**WHAT THIS TASK INVOLVES:**
A faithful copy of the listing below is needed, one that contains no pictures.

**DATA EXTRACT:**
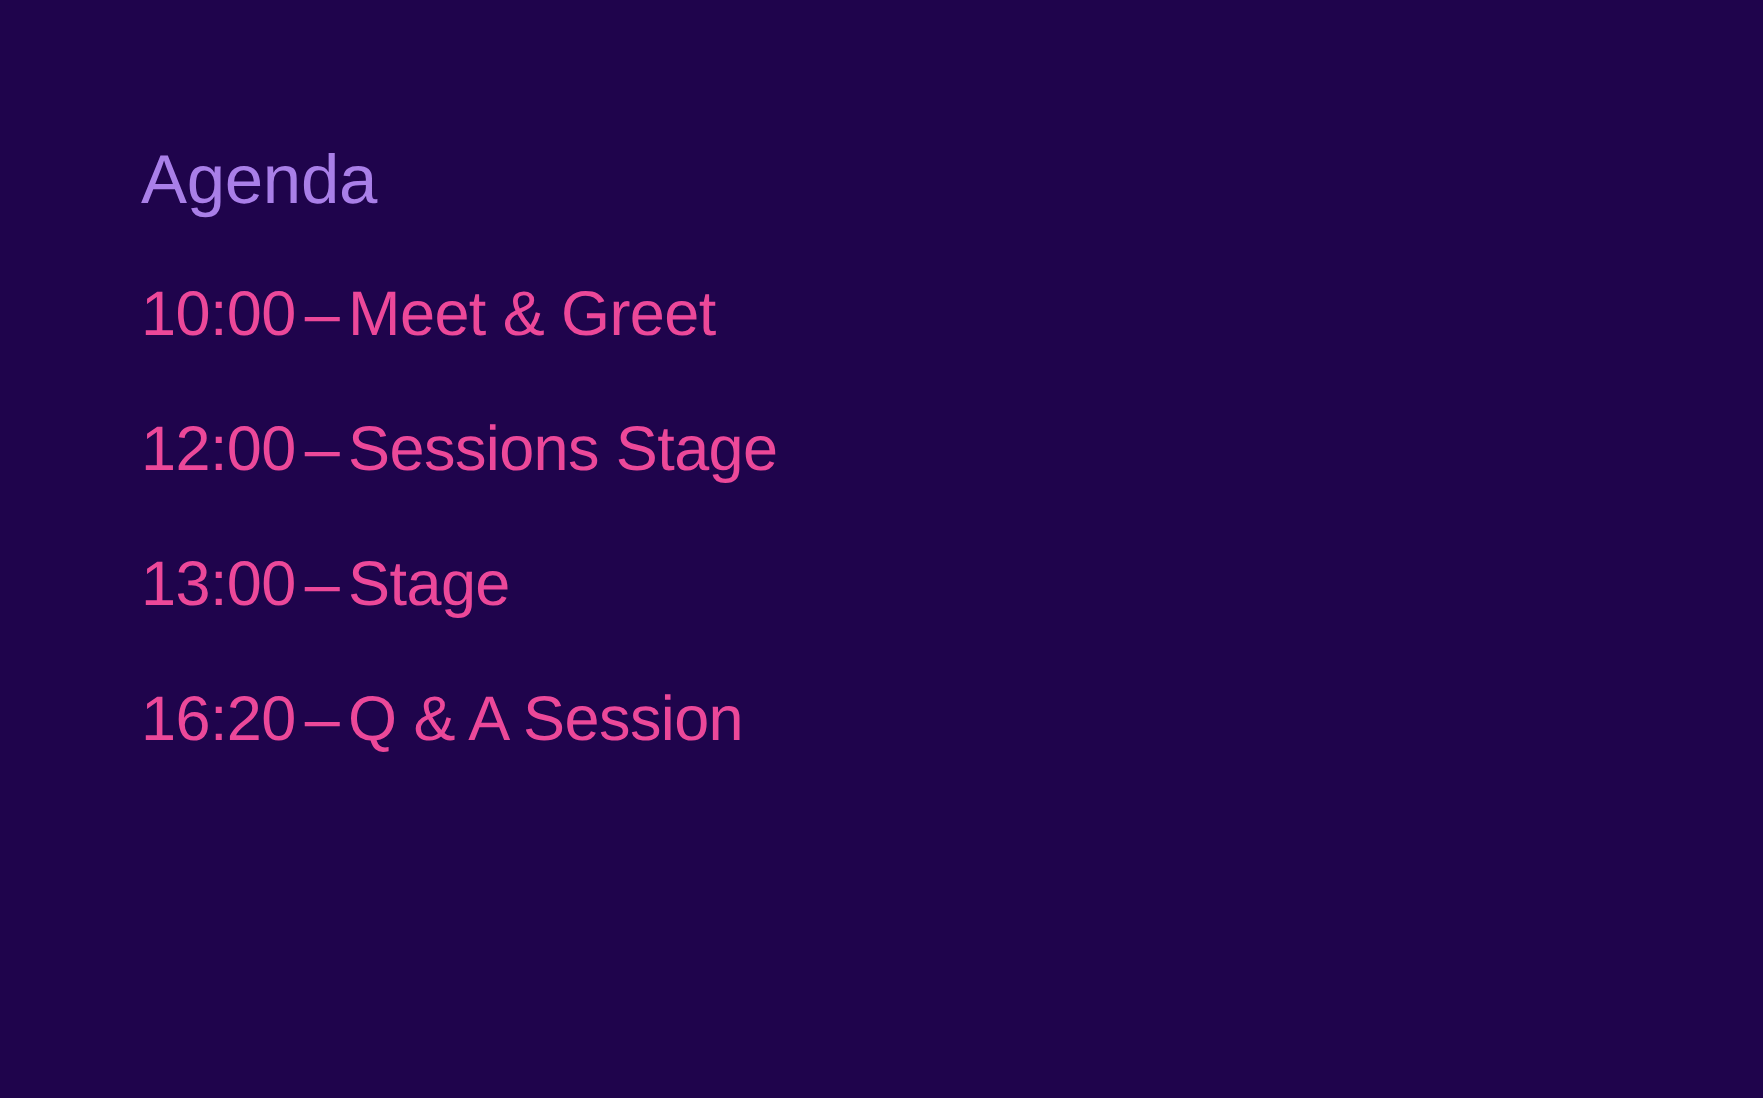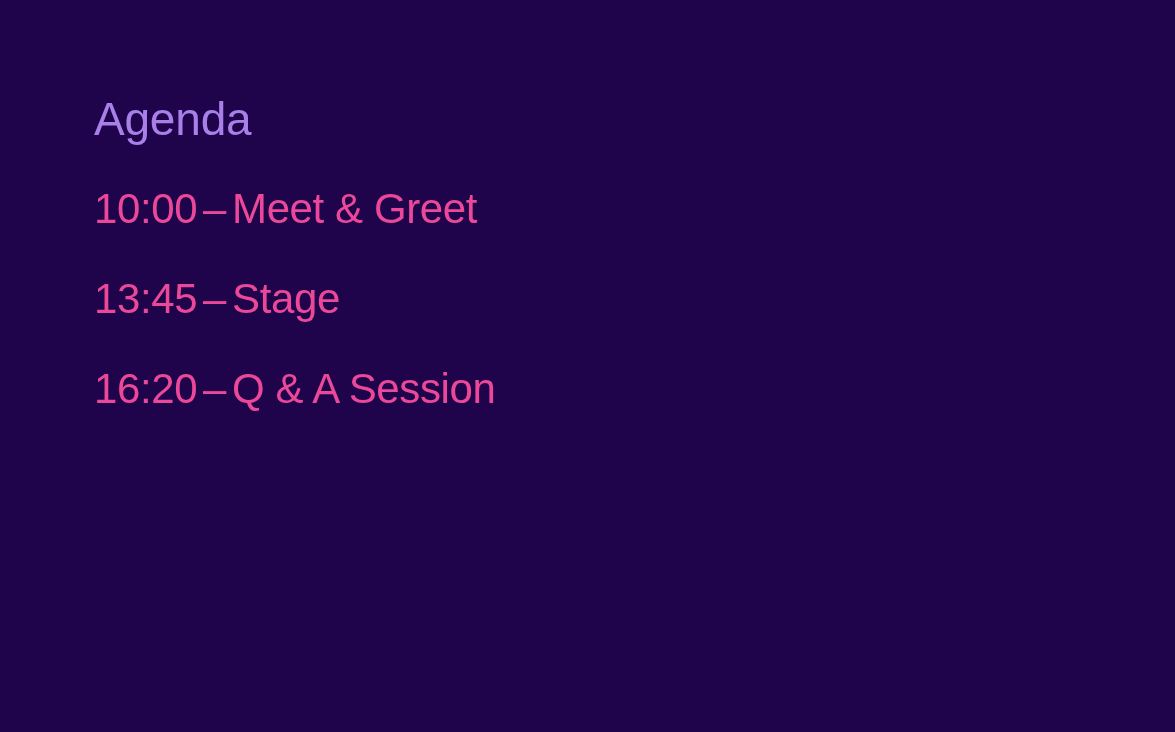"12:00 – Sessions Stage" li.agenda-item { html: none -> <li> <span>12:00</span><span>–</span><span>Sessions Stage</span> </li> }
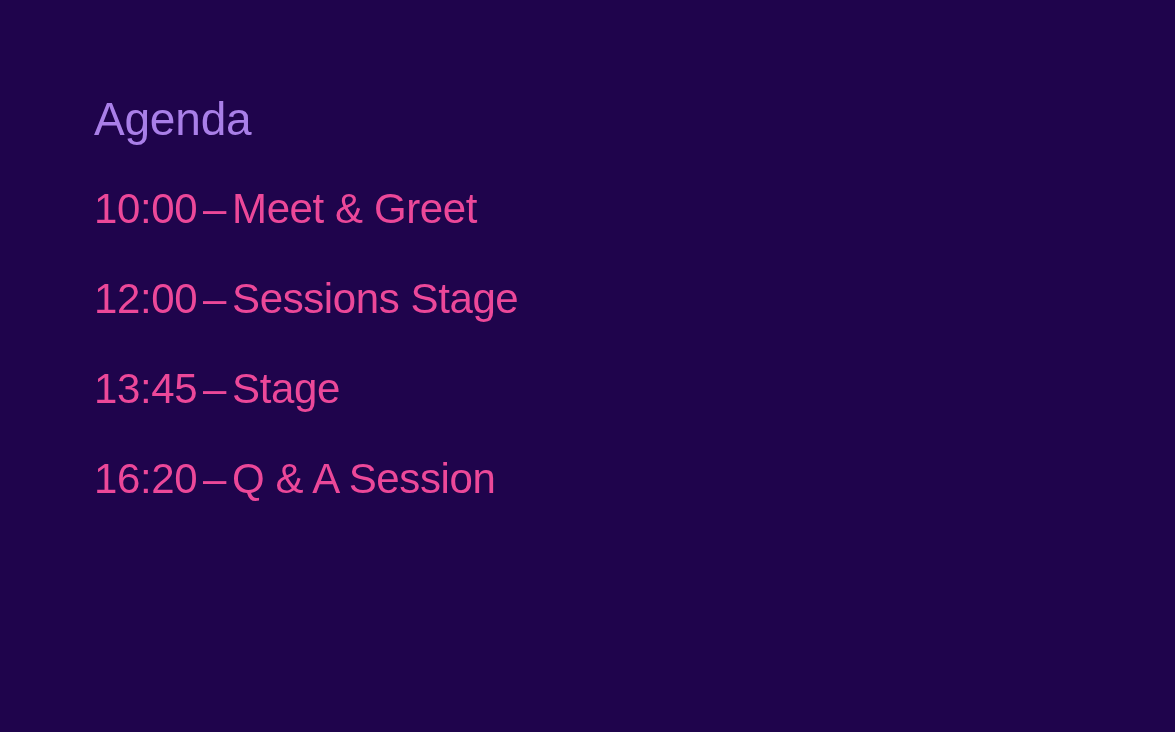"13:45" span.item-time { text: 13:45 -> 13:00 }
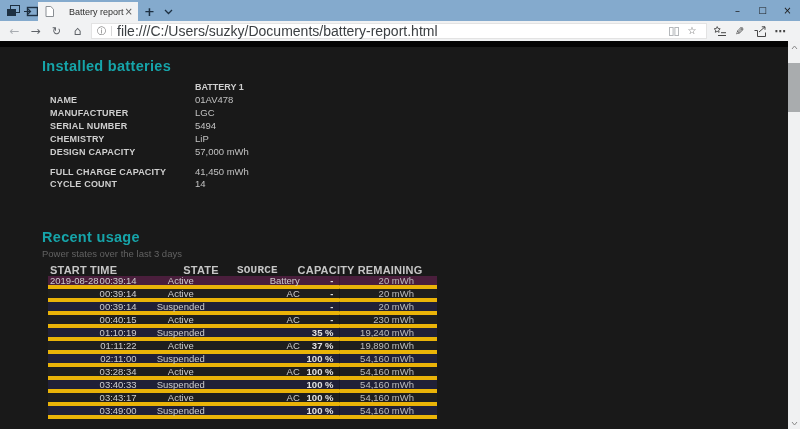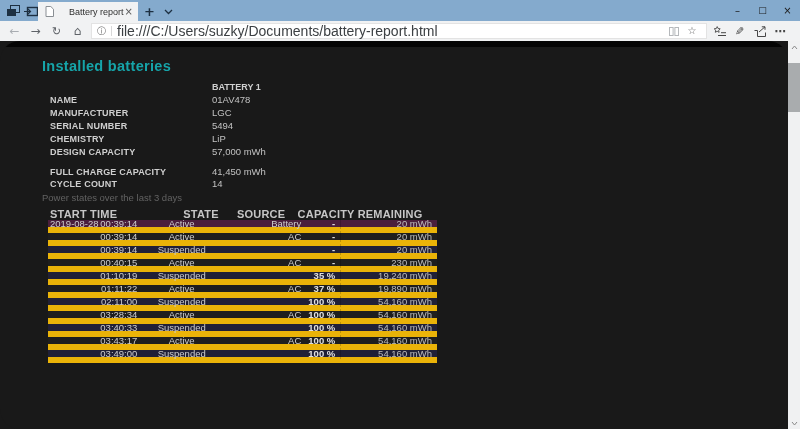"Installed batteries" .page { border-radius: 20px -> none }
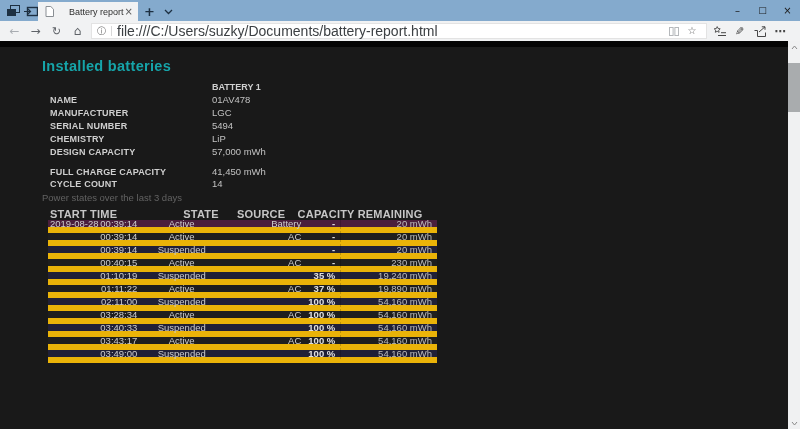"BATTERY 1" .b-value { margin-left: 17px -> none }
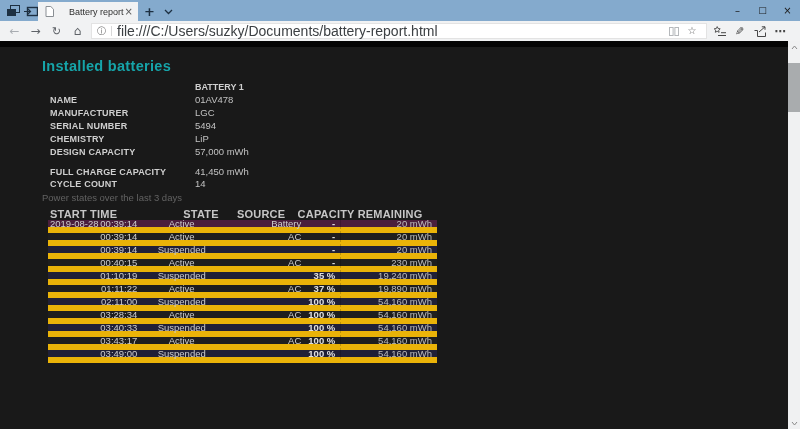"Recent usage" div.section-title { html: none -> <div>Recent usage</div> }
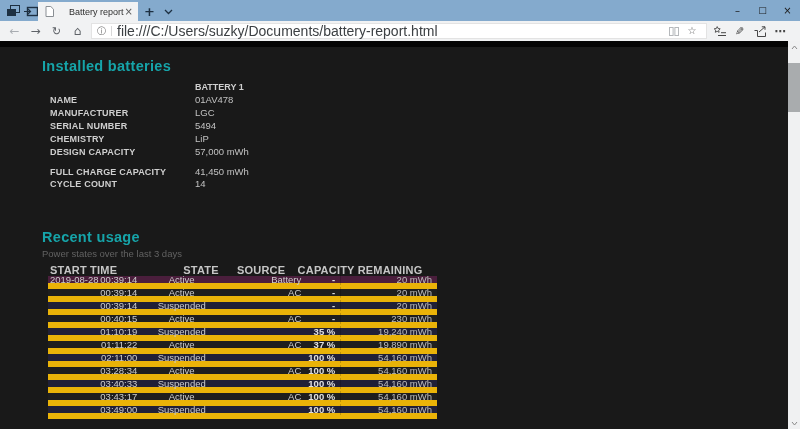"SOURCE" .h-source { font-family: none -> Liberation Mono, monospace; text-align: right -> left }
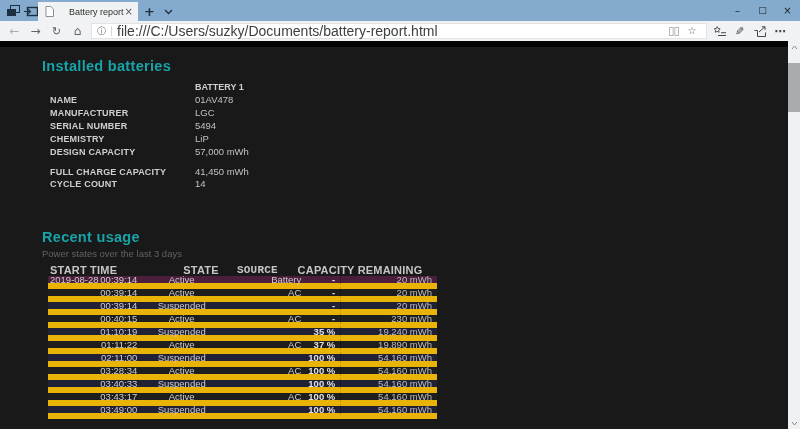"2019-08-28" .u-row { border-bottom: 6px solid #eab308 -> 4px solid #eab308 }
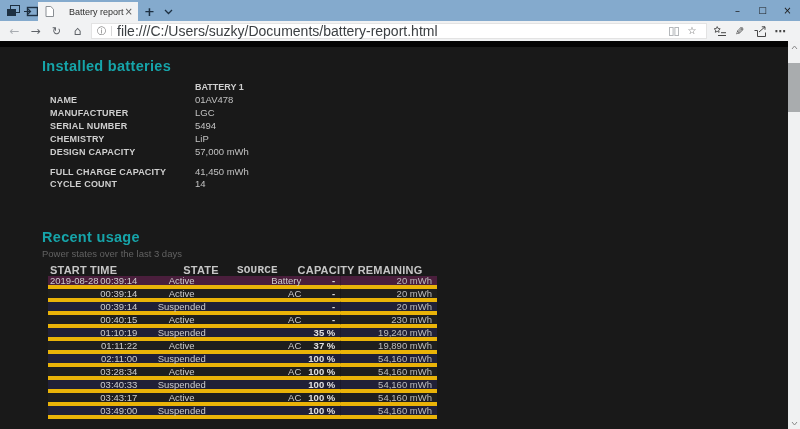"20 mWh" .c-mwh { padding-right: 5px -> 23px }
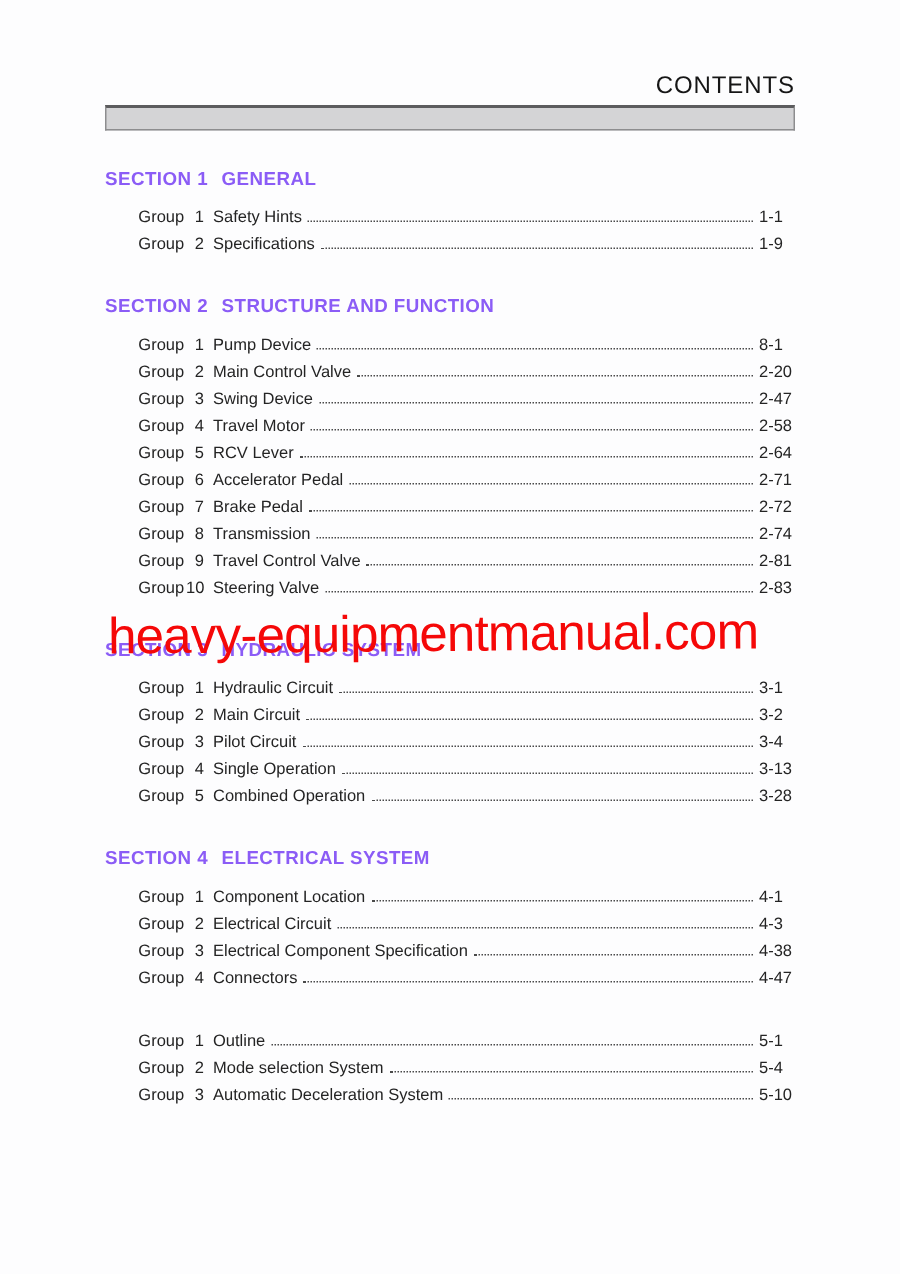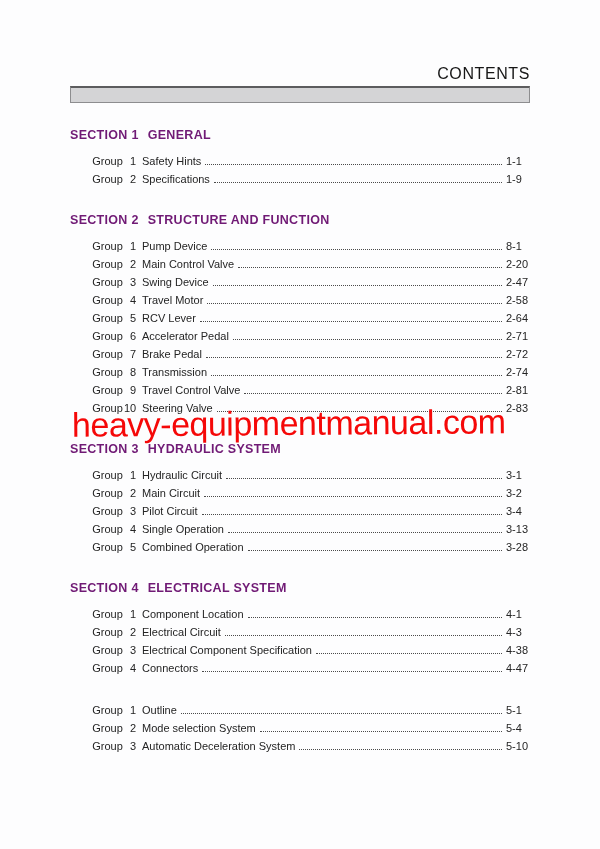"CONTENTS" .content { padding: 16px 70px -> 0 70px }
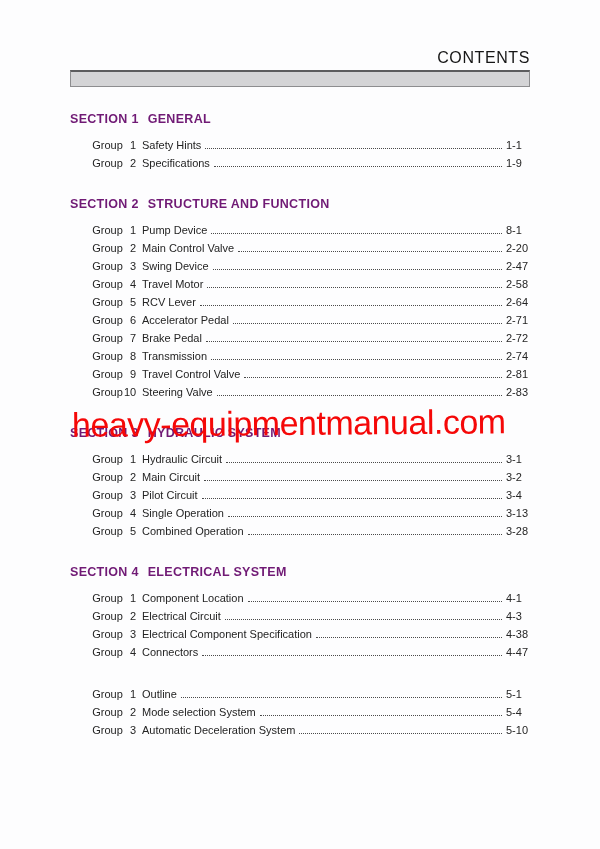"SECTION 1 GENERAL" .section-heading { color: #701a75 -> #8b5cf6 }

**YOUR RESPONSE:**
"12:00 – Sessions Stage" li.agenda-item { html: none -> <li> <span>12:00</span><span>–</span><span>Sessions Stage</span> </li> }
"13:45" span.item-time { text: 13:45 -> 13:00 }
"Installed batteries" .page { border-radius: 20px -> none }
"BATTERY 1" .b-value { margin-left: 17px -> none }
"Recent usage" div.section-title { html: none -> <div>Recent usage</div> }
"SOURCE" .h-source { font-family: none -> Liberation Mono, monospace; text-align: right -> left }
"2019-08-28" .u-row { border-bottom: 6px solid #eab308 -> 4px solid #eab308 }
"20 mWh" .c-mwh { padding-right: 5px -> 23px }
"CONTENTS" .content { padding: 16px 70px -> 0 70px }
"SECTION 1 GENERAL" .section-heading { color: #701a75 -> #8b5cf6 }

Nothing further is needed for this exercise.